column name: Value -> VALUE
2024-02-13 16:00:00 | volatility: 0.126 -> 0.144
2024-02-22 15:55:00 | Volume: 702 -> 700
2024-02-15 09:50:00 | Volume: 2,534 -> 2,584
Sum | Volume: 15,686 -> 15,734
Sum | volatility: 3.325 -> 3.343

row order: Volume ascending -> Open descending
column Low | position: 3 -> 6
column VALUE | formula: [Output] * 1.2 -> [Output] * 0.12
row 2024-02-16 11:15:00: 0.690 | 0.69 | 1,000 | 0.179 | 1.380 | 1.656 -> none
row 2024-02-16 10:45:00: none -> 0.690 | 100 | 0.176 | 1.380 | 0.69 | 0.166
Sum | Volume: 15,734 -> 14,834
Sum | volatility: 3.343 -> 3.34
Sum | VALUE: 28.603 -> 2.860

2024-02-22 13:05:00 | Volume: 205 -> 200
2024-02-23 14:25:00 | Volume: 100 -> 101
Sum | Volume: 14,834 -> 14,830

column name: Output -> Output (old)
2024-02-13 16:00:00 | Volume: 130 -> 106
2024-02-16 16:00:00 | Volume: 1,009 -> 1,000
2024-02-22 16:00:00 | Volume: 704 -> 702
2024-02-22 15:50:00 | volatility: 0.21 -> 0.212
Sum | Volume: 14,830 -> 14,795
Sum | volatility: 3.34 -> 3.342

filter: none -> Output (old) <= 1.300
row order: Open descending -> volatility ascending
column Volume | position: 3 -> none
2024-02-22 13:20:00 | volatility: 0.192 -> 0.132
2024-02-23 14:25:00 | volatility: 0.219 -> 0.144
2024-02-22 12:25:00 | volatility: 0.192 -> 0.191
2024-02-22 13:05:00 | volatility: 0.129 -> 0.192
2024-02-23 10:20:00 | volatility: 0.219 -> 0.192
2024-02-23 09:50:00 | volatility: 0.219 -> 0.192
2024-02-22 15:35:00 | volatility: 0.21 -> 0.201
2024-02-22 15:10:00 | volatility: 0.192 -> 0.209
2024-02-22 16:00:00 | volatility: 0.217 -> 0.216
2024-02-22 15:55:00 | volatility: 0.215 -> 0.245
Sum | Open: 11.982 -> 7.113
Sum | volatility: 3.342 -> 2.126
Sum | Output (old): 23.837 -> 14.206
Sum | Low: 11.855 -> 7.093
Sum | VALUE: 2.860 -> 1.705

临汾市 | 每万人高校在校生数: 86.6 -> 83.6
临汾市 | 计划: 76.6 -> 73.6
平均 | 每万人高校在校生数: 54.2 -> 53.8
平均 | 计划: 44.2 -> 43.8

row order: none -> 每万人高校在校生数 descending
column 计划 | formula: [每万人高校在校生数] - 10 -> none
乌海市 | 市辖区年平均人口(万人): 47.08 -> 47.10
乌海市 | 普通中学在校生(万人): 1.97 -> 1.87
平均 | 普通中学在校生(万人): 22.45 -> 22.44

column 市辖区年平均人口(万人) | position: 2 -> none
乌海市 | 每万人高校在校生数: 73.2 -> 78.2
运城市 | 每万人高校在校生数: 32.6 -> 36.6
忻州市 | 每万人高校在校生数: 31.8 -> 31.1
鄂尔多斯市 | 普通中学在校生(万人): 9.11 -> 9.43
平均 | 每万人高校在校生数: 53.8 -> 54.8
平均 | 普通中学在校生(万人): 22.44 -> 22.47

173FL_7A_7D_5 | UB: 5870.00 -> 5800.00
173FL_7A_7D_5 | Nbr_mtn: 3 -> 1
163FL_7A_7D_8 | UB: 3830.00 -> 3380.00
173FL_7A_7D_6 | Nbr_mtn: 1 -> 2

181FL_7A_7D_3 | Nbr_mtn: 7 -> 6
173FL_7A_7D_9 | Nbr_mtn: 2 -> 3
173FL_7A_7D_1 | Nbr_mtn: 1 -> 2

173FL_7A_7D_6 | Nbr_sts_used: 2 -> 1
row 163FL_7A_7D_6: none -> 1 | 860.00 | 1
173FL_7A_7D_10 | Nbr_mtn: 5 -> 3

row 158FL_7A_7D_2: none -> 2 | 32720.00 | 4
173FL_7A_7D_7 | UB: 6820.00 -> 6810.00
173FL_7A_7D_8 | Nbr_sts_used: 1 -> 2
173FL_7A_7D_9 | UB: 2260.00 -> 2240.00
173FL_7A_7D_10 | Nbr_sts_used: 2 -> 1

What is being asked: Look through the material above for the word "descending" and copy every line that has it.

Response:
row order: Volume ascending -> Open descending
row order: Open descending -> volatility ascending
row order: none -> 每万人高校在校生数 descending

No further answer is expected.